- Genre: COVID-19 documentary film
- Created by: Raidió Teilifís Éireann (RTÉ)
- Country of origin: Ireland
- Original language: English

Original release
- Network: RTÉ One
- Release: 9 June 2021

= V Day (film) =

2021 film about COVID-19 in Ireland

V Day is a 2021 Irish COVID-19 documentary film, featuring the behind the scenes moments of Ireland's national COVID-19 vaccination campaign beginning in late February 2021, and sharing the stories of relief and reunions from what was Ireland's largest vaccination campaign. Aired on 9 June 2021 on RTÉ One, it highlighted the extraordinary circumstances of frontline healthcare workers and all the people that made getting the vaccine possible.

Filmed from February to May 2021, the documentary began by following the journey of the over-85s who were the first to receive the vaccine. For older people and vulnerable younger people who were forced to cocoon at home, the vaccine offered a chance for freedom from loneliness and isolation, and the documentary told the stories of some of these people.
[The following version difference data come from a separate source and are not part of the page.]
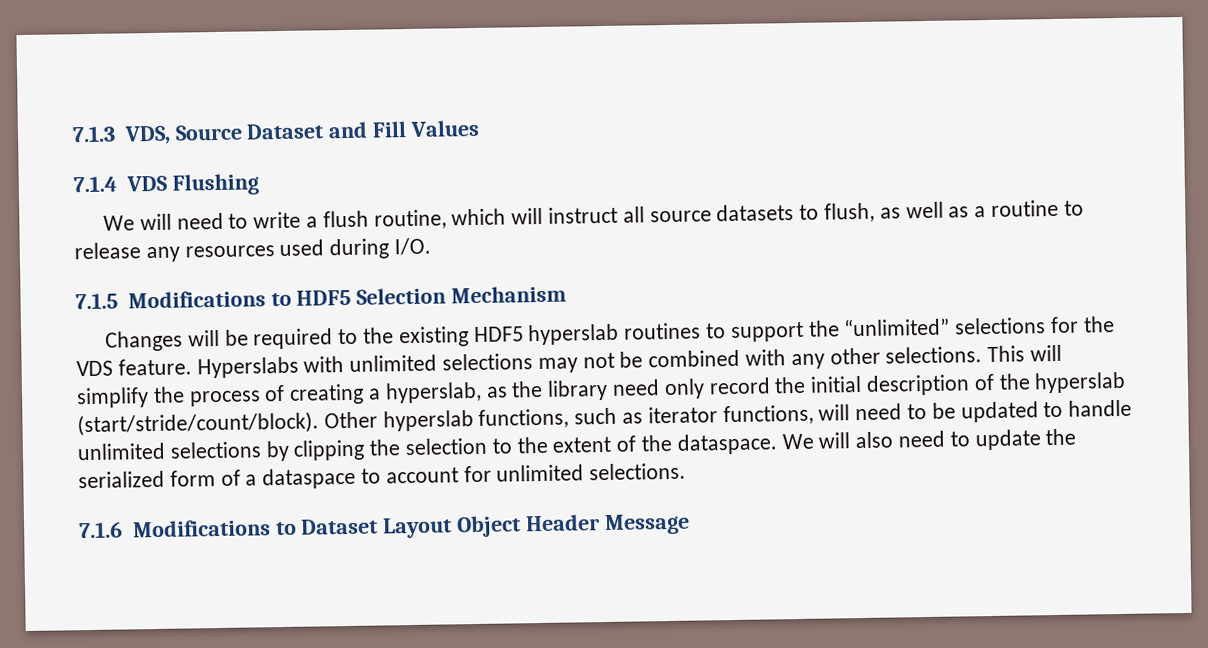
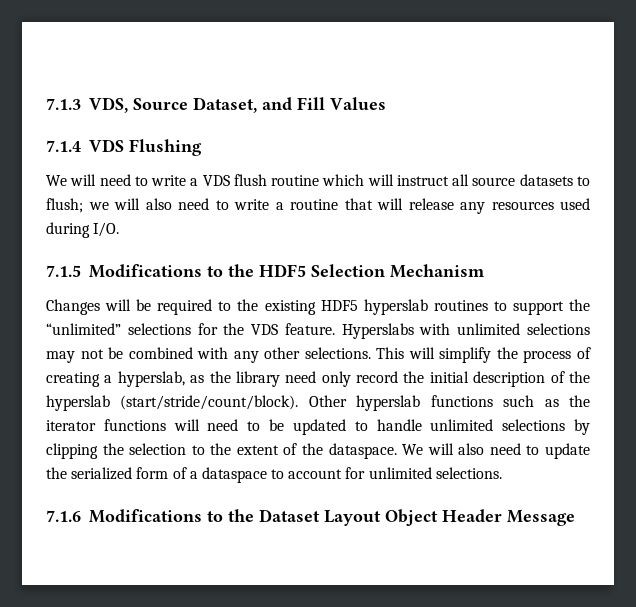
- 7.1.3 VDS, Source Dataset and Fill Values
+ 7.1.3 VDS, Source Dataset, and Fill Values
- We will need to write a flush routine, which will instruct all source datasets to flush, as well as a routine to release any resources used during I/O.
+ We will need to write a VDS flush routine which will instruct all source datasets to flush; we will also need to write a routine that will release any resources used during I/O.
- 7.1.5 Modifications to HDF5 Selection Mechanism
+ 7.1.5 Modifications to the HDF5 Selection Mechanism
- Other hyperslab functions, such as iterator functions, will need to be updated to handle unlimited selections by clipping the selection to the extent of the dataspace.
+ Other hyperslab functions such as the iterator functions will need to be updated to handle unlimited selections by clipping the selection to the extent of the dataspace.
- 7.1.6 Modifications to Dataset Layout Object Header Message
+ 7.1.6 Modifications to the Dataset Layout Object Header Message

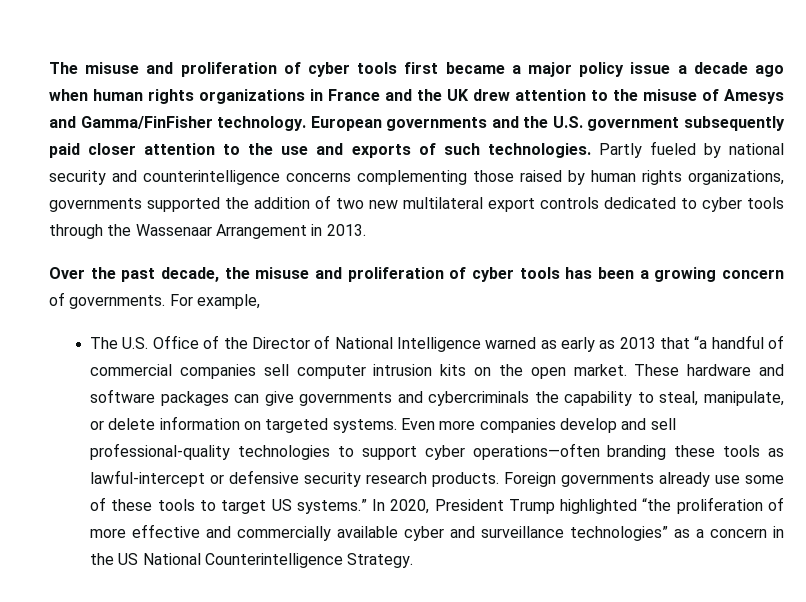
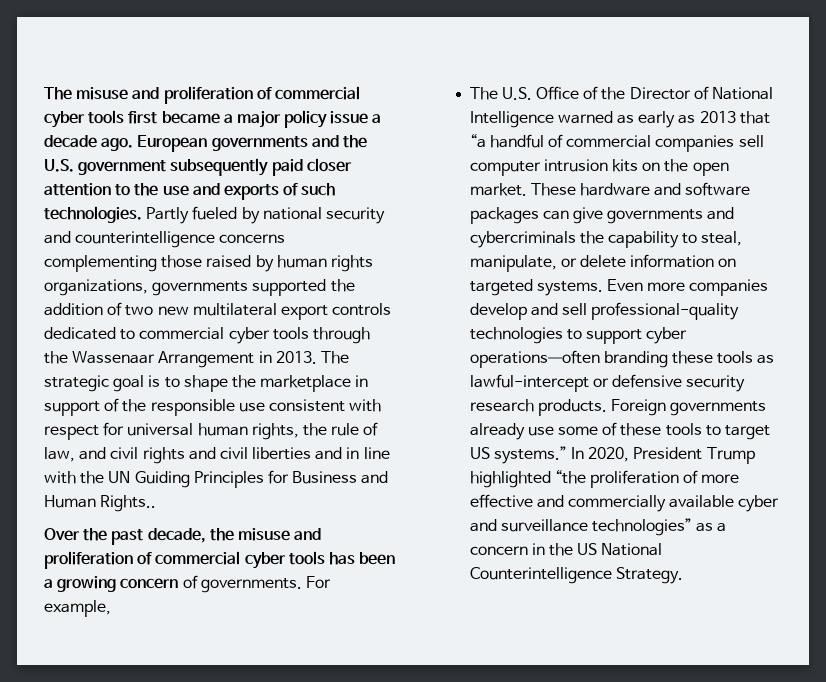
- The misuse and proliferation of cyber tools first became a major policy issue a decade ago when human rights organizations in France and the UK drew attention to the misuse of Amesys and Gamma/FinFisher technology.
+ The misuse and proliferation of commercial cyber tools first became a major policy issue a decade ago.
- Partly fueled by national security and counterintelligence concerns complementing those raised by human rights organizations, governments supported the addition of two new multilateral export controls dedicated to cyber tools through the Wassenaar Arrangement in 2013.
+ Partly fueled by national security and counterintelligence concerns complementing those raised by human rights organizations, governments supported the addition of two new multilateral export controls dedicated to commercial cyber tools through the Wassenaar Arrangement in 2013. The strategic goal is to shape the marketplace in support of the responsible use consistent with respect for universal human rights, the rule of law, and civil rights and civil liberties and in line with the UN Guiding Principles for Business and Human Rights..
- Over the past decade, the misuse and proliferation of cyber tools has been a growing concern of governments.
+ Over the past decade, the misuse and proliferation of commercial cyber tools has been a growing concern of governments.

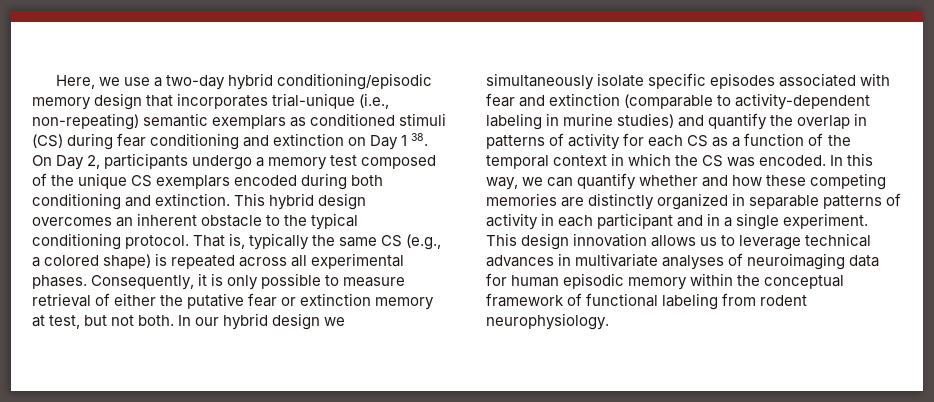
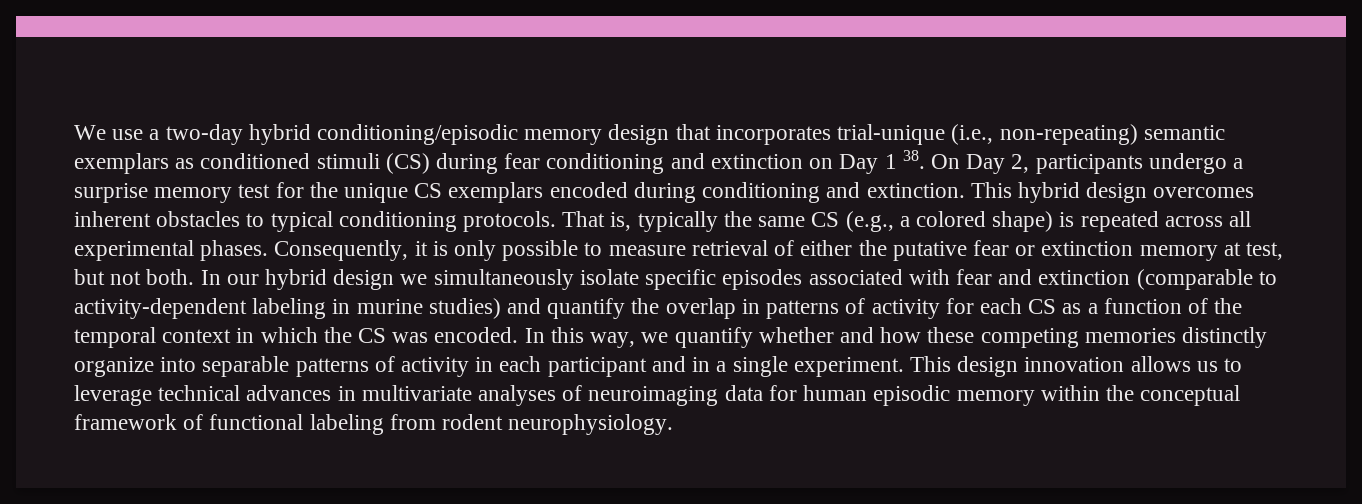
- Here, we use a two-day hybrid conditioning/episodic memory design that incorporates trial-unique (i.e., non-repeating) semantic exemplars as conditioned stimuli (CS) during fear conditioning and extinction on Day 1 38. On Day 2, participants undergo a memory test composed of the unique CS exemplars encoded during both conditioning and extinction.
+ We use a two-day hybrid conditioning/episodic memory design that incorporates trial-unique (i.e., non-repeating) semantic exemplars as conditioned stimuli (CS) during fear conditioning and extinction on Day 1 38. On Day 2, participants undergo a surprise memory test for the unique CS exemplars encoded during conditioning and extinction.
- This hybrid design overcomes an inherent obstacle to the typical conditioning protocol.
+ This hybrid design overcomes inherent obstacles to typical conditioning protocols.
- In this way, we can quantify whether and how these competing memories are distinctly organized in separable patterns of activity in each participant and in a single experiment.
+ In this way, we quantify whether and how these competing memories distinctly organize into separable patterns of activity in each participant and in a single experiment.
It offered an honest look at how Ireland had fared over the course of the COVID-19 pandemic, and documented the beginning of the end of one of the deadliest pandemics in history.

The documentary affected viewers emotionally as it showed how people had survived the pandemic, while the Chief Executive of the Health Service Executive (HSE) Paul Reid tweeted that he felt such pride and emotion after watching the documentary, and that vaccines had brought great joy and light back into so many real and ordinary people's lives.